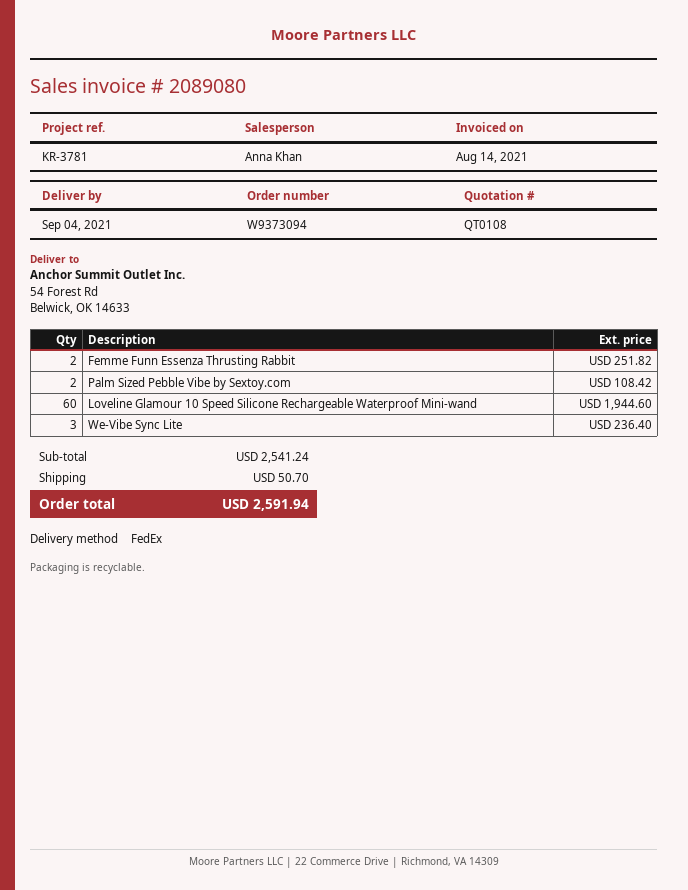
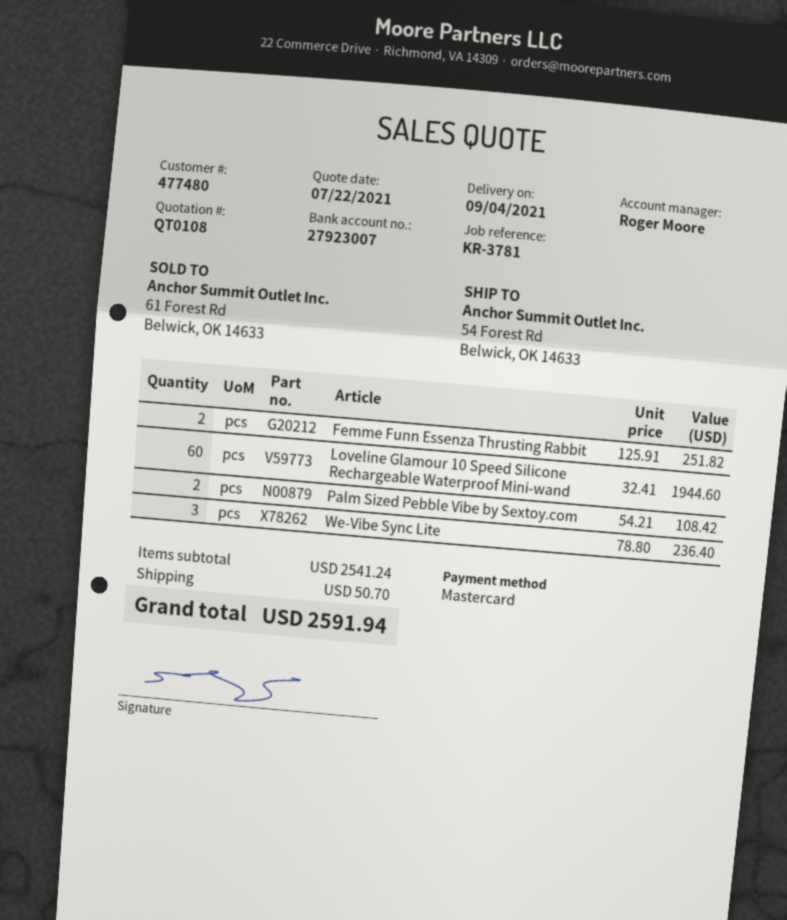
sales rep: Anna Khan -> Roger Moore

--*--

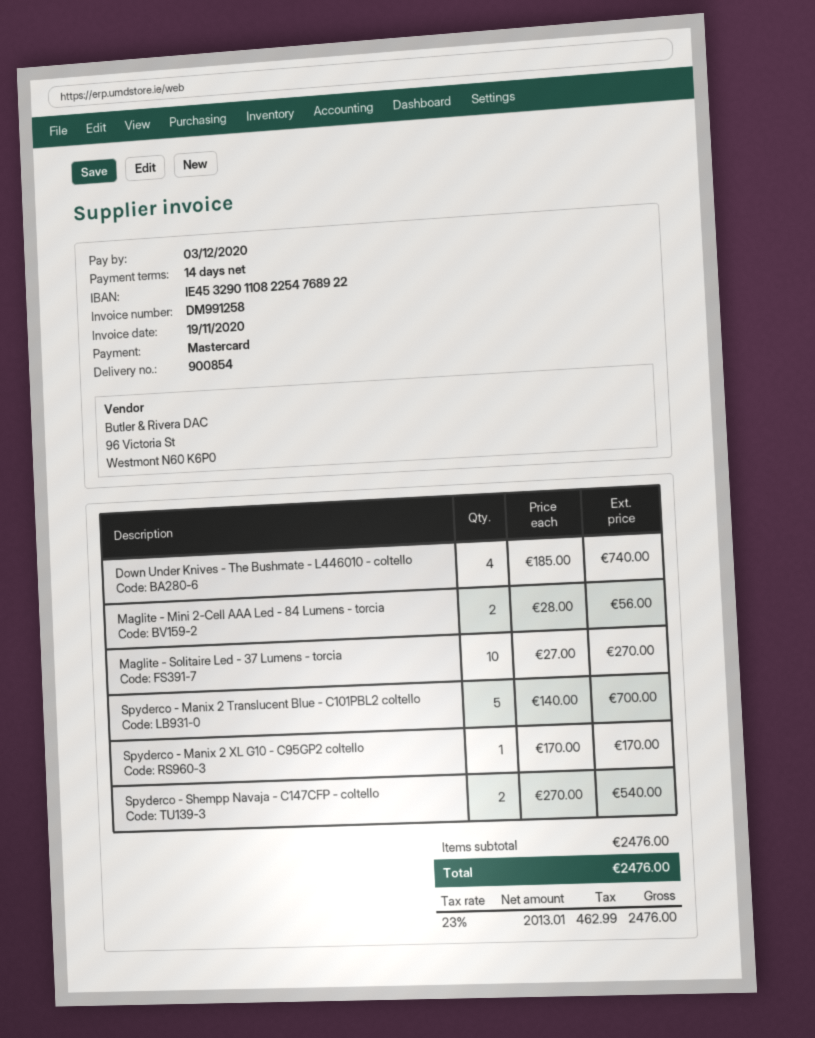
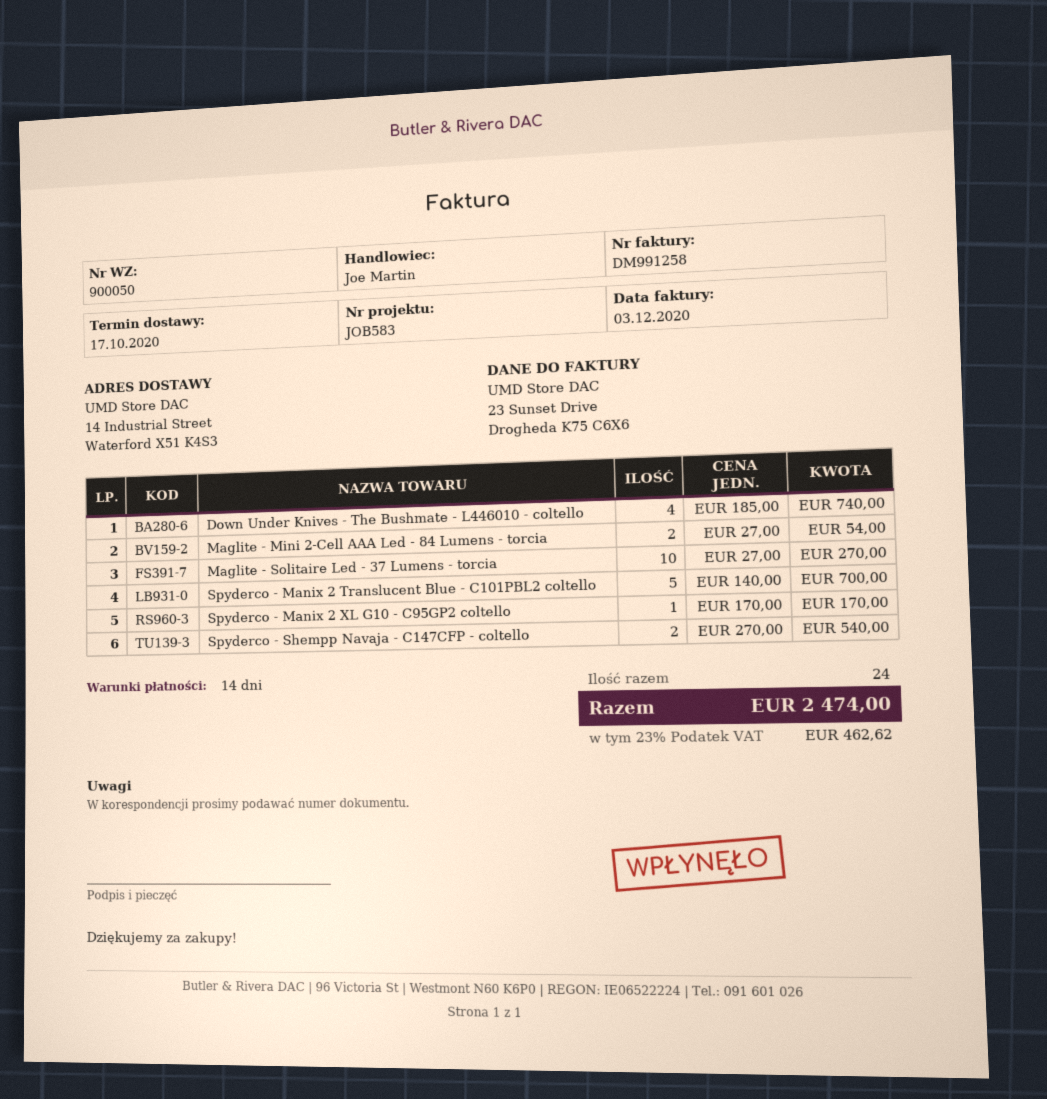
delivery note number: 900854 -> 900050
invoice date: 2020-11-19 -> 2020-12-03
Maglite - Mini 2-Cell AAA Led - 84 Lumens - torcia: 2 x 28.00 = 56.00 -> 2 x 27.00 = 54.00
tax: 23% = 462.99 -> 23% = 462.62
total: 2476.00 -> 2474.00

--*--

▶ Requirement:
All that belongs in your answer is the stretch of entries above from the line with "invoice date: 2020-11-19 -> 2020-12-03" through the line with "total: 2476.00 -> 2474.00", printed exactly.

▶ Written reply:
invoice date: 2020-11-19 -> 2020-12-03
Maglite - Mini 2-Cell AAA Led - 84 Lumens - torcia: 2 x 28.00 = 56.00 -> 2 x 27.00 = 54.00
tax: 23% = 462.99 -> 23% = 462.62
total: 2476.00 -> 2474.00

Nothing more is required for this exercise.